Fue con lo más friki de Baltimore con lo que alternó de adolescente, y de donde sacaría el material (más o menos) humano para sus películas de serie Z. Su principal cómplice fue la delirante diva Divine, que era en realidad un amiguete con sobrepeso llamado Harris Glenn Milstead (Baltimore, 1945 – Los Ángeles, 1988) y que protagonizó varias películas de su primera época, como Female trouble o Pink Flamingos, en la que, por necesidades del guion, la pobre Divine se acababa comiendo un zurullo de perro (secuencia por la que es conocido el largometraje, ¡hasta para quienes no lo han visto!).

Puede que su película más lucrativa fuese Cry baby (1990), de la que salió una comedia musical de éxito en Broadway. No es que el hombre, por una vez, tuviese puesto el ojo en la taquilla, sino que sonó la flauta por casualidad. De hecho, era un delirio más de Waters en su línea habitual: otra historia de ambiente juvenil muy americana, con mucha música y mucho instituto y mucho amor entre diferentes.

John Waters siempre ha vivido en su propio mundo, tanto física (dice que en Baltimore encuentra de todo) como mentalmente.
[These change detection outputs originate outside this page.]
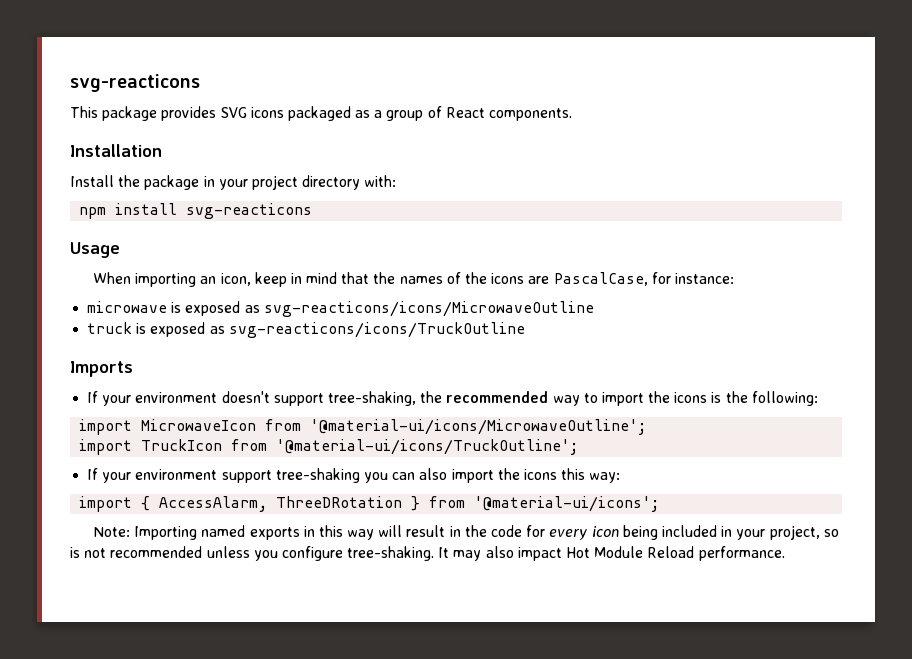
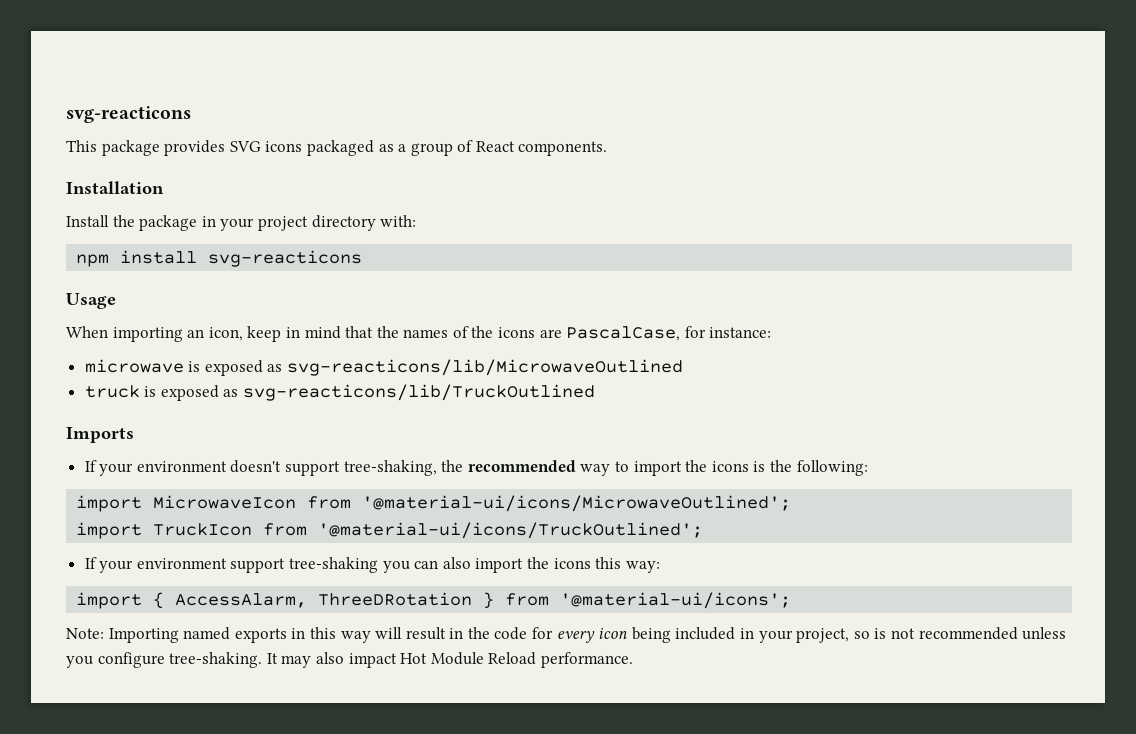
- microwave is exposed as svg-reacticons/icons/MicrowaveOutline
+ microwave is exposed as svg-reacticons/lib/MicrowaveOutlined
- truck is exposed as svg-reacticons/icons/TruckOutline
+ truck is exposed as svg-reacticons/lib/TruckOutlined
- import MicrowaveIcon from '@material-ui/icons/MicrowaveOutline';
+ import MicrowaveIcon from '@material-ui/icons/MicrowaveOutlined';
- import TruckIcon from '@material-ui/icons/TruckOutline';
+ import TruckIcon from '@material-ui/icons/TruckOutlined';

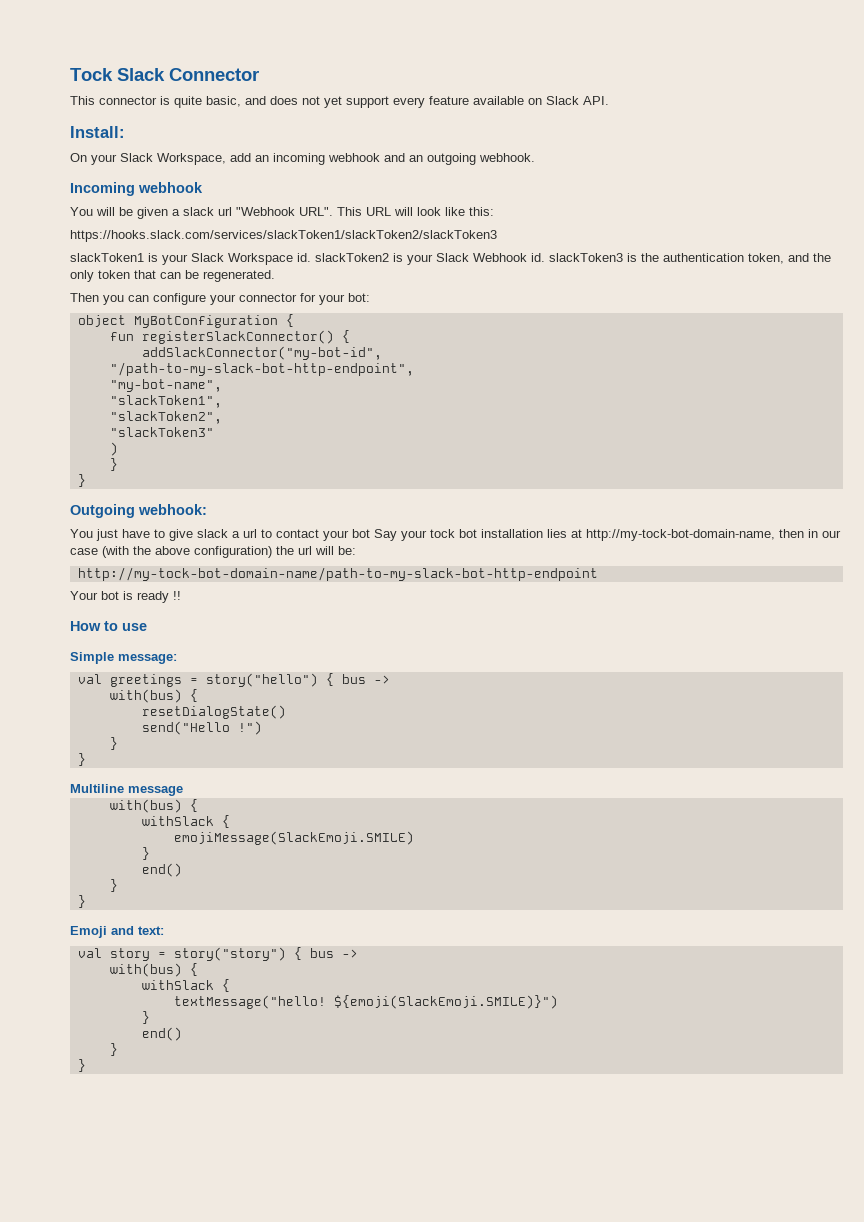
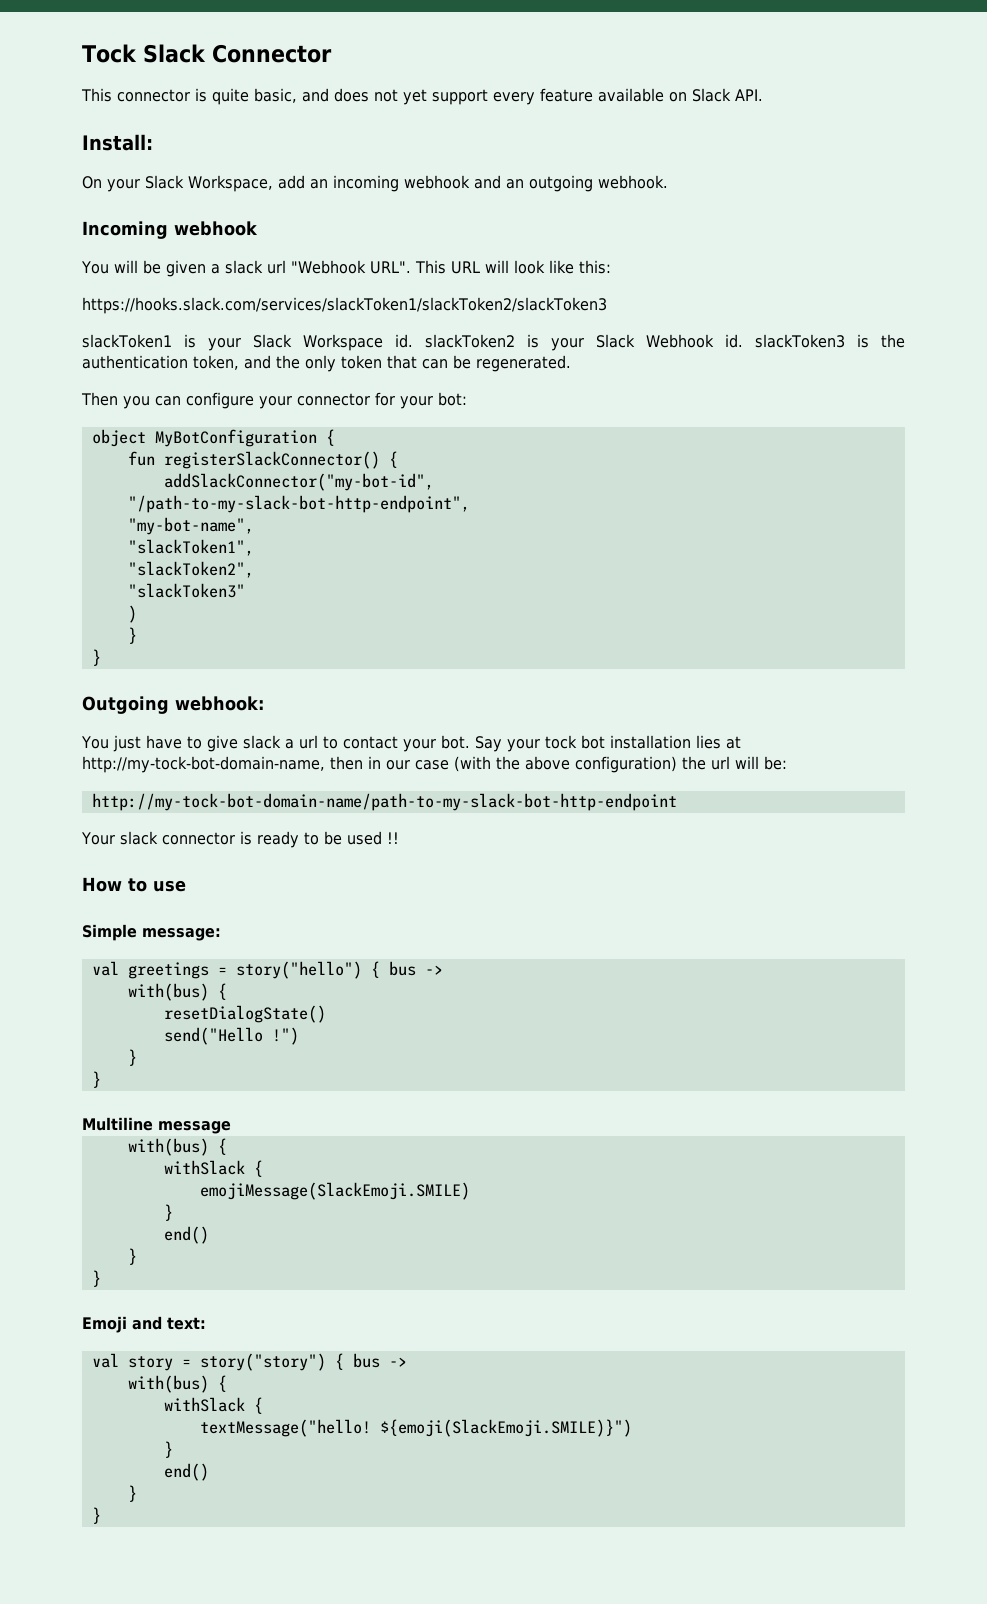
- You just have to give slack a url to contact your bot Say your tock bot installation lies at http://my-tock-bot-domain-name, then in our case (with the above configuration) the url will be:
+ You just have to give slack a url to contact your bot. Say your tock bot installation lies at http://my-tock-bot-domain-name, then in our case (with the above configuration) the url will be:
- Your bot is ready !!
+ Your slack connector is ready to be used !!

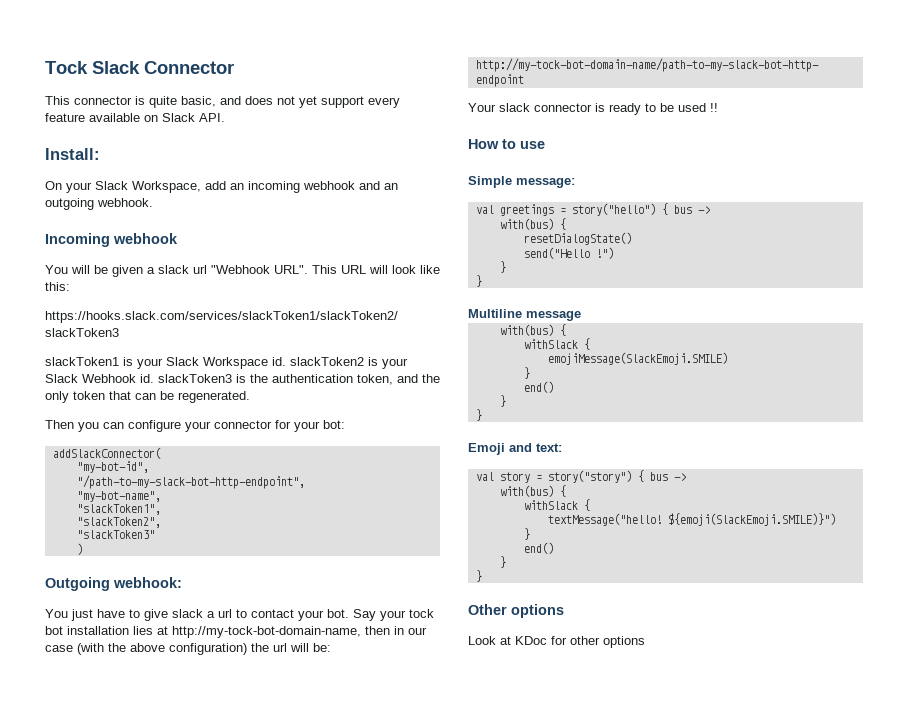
- object MyBotConfiguration {
- fun registerSlackConnector() {
- addSlackConnector("my-bot-id",
+ addSlackConnector(
+ "my-bot-id",
  )
- }
- }
+ Other options
+ Look at KDoc for other options

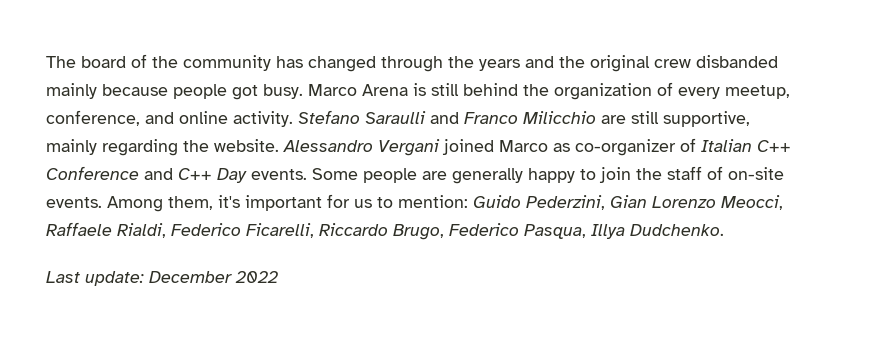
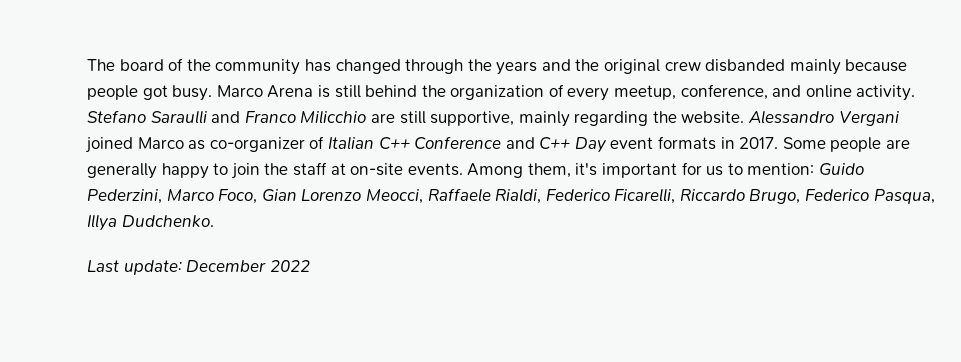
- Alessandro Vergani joined Marco as co-organizer of Italian C++ Conference and C++ Day events.
+ Alessandro Vergani joined Marco as co-organizer of Italian C++ Conference and C++ Day event formats in 2017.
- Some people are generally happy to join the staff of on-site events.
+ Some people are generally happy to join the staff at on-site events.
- Among them, it's important for us to mention: Guido Pederzini, Gian Lorenzo Meocci, Raffaele Rialdi, Federico Ficarelli, Riccardo Brugo, Federico Pasqua, Illya Dudchenko.
+ Among them, it's important for us to mention: Guido Pederzini, Marco Foco, Gian Lorenzo Meocci, Raffaele Rialdi, Federico Ficarelli, Riccardo Brugo, Federico Pasqua, Illya Dudchenko.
Le privan los años 50 americanos, con sus familias cutres y sus estudiantes rebeldes y sus canciones con mucho saxofón. Nunca ha querido ir más allá y ni falta que le ha hecho. De ahí que su relación con Hollywood haya sido siempre una especie de coitus interruptus: voy, ruedo y me largo, que me esperan todos los frikis del estado de Maryland.

Hay quien le reprocha no haber crecido, no haber aceptado encargos, no haber batallado más por el estrellato y por el dinero, pero esta especie de Pee Wee Herman ha acabado haciéndose famoso por no dar su brazo a torcer jamás. Solo ha querido rodar comedias desquiciadas (a ser posible, sin salir de Baltimore) con familias absurdas e hijos aún más delirantes en las que, para él, subyace siempre el espíritu de América. ¡Feliz cumpleaños, tío John!